- Last appearance: 2007
- Created by: Momo Wang

= Tuzki =

Chinese fictional internet character

Tuzki (兔斯基; 투즈키; ツヅキ) is a popular illustrated bunny character created by animator Momo Wang when she was an undergraduate at the Communication University of China (CUC). Featured in a variety of emoticons, her character has become popular with QQ and MSN users. Nowadays, Tuzki has extended his emoticon popularity to different major messaging app platforms including WeChat, KakaoTalk, Facebook and VNG Corporation's Zalo.

According to the official website, Tuzki was born on 6 September 2006.

Tuzki is currently managed by TurnOut Ventures, a joint venture between Turner Broadcasting and Outblaze established in Hong Kong in 2008.

According to a post on Tuzki's official Facebook page, there are over 20 million sends of Tuzki stickers worldwide every day.

==History==
In 2007, Motorola used the Tuzki images to promote its Motorola Q9h smartphone in Asia, touting its Internet and instant messaging capabilities.

In January 2013, during a premium campaign by KFC China, over 9.5 million units of Tuzki premium figurines were distributed nationwide in China at more than 3,000 KFC restaurants.

In March 2013, the Tuzki edition of the Fujifilm Instax mini camera and films was launched in China.
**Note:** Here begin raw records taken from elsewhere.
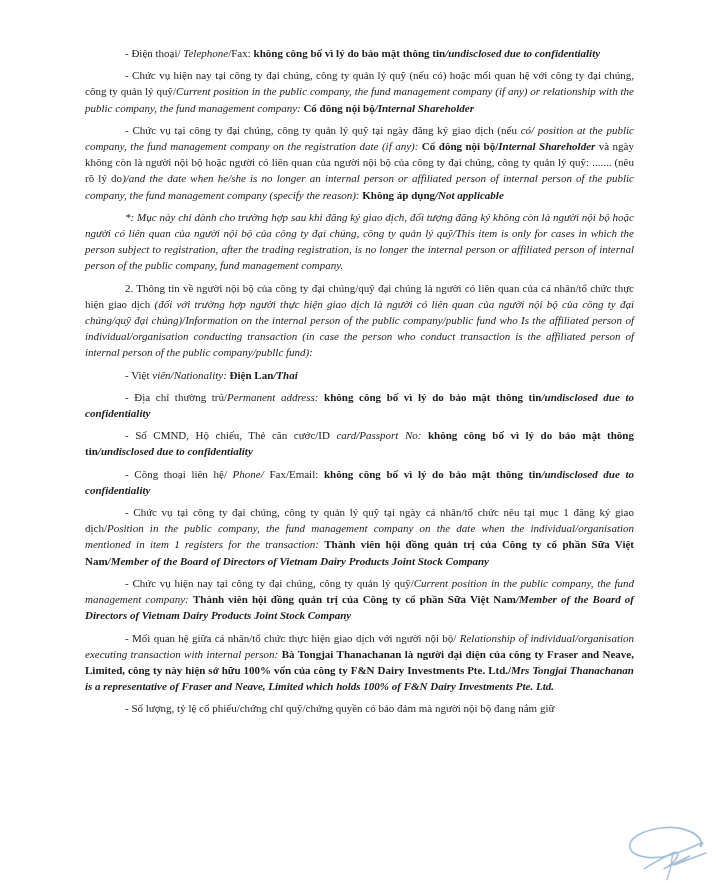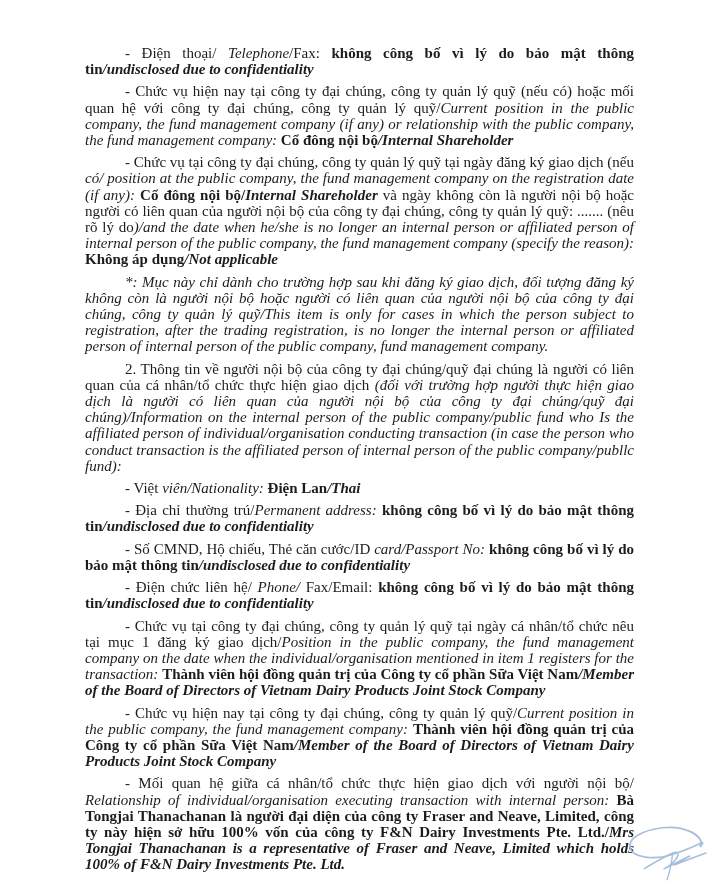"- Điện thoại/ Telephone/Fax: không" .page { font-size: 15px -> 11px }
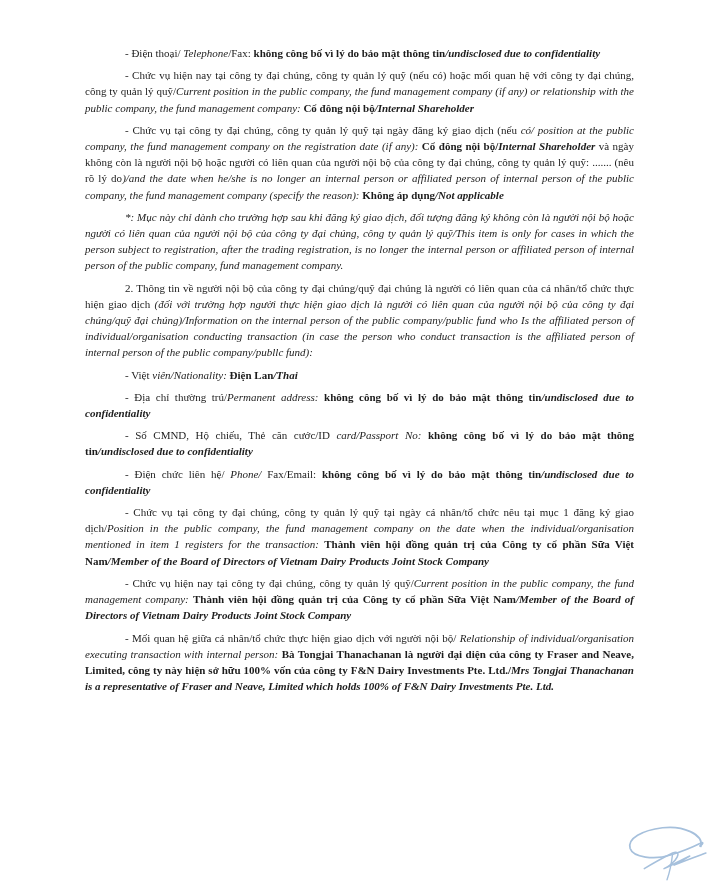"- Điện chức liên hệ/" span.run-regular { text: Điện chức -> Công thoại }
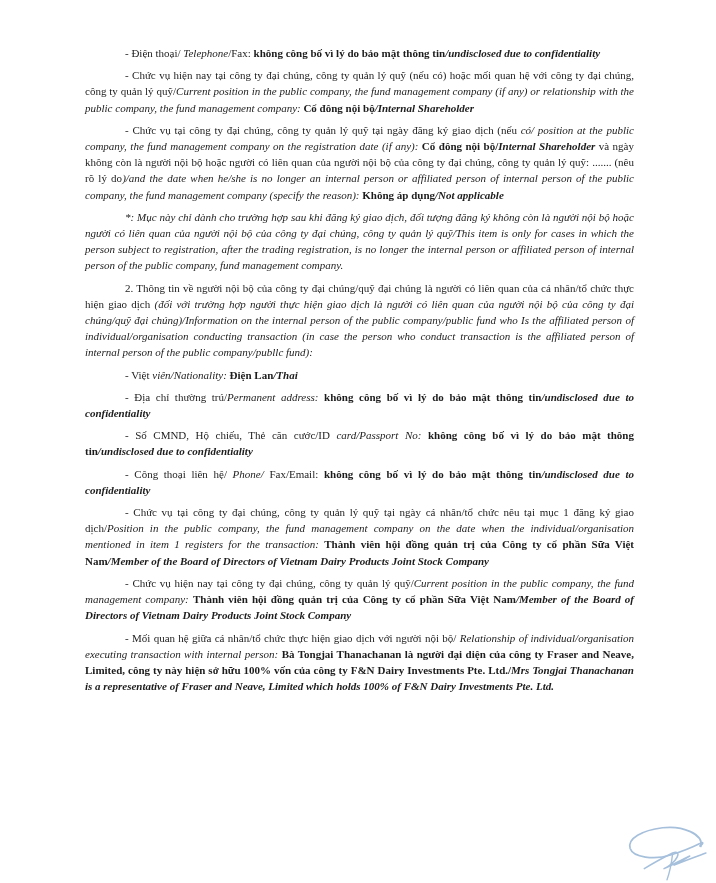"- Số lượng, tỷ lệ" p { html: none -> <p><span>- Số lượng, tỷ lệ cổ phiếu/chứng chỉ quỹ/chứng quyền có bảo đảm mà người nội bộ đang nắm giữ</span></p> }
TurnOut Ventures premiered Tuzki: Love Assassin on YouTube on 13 February 2014 as a Valentine's Day stunt for Tuzki fans. It was written and directed by Julian Frost, the creator of the viral animation Dumb Ways to Die. The animation was produced by Studio 4°C.

An image of Tuzki: Love Assassin was displayed on the Thomson Reuters building in Times Square in New York City from 14-18 February 2014.

In July 2014, Facebook launched Tuzki stickers on Facebook Messenger, which quickly became one of the most frequently used stickers by Facebook users. In September, Facebook Japan announced the top 10 most popular sticker sets in Japan and Tuzki was on the list. By popular demand, Facebook launched the second set of Tuzki stickers in December.

In April 2015, Tuzki was featured on the Financial Times. The article talked about the success of Tuzki in China and how he had become a surprise hit with millennials around the world.

On March 22, 2018, Six Flags and Riverside Investment Group announced that they had partnered with Turner to bring Tuzki and other Turner IPs to its upcoming theme parks in China.

On April 20, 2021, it was announced there will be a crossover between Tuzki and the Indian animated series Lamput. The episode, "Lamput meets Tuzki", was released on August 3, 2021. Another Lamput episode featuring Tuzki, titled "Tuzki the Intern", was released on June 16, 2024.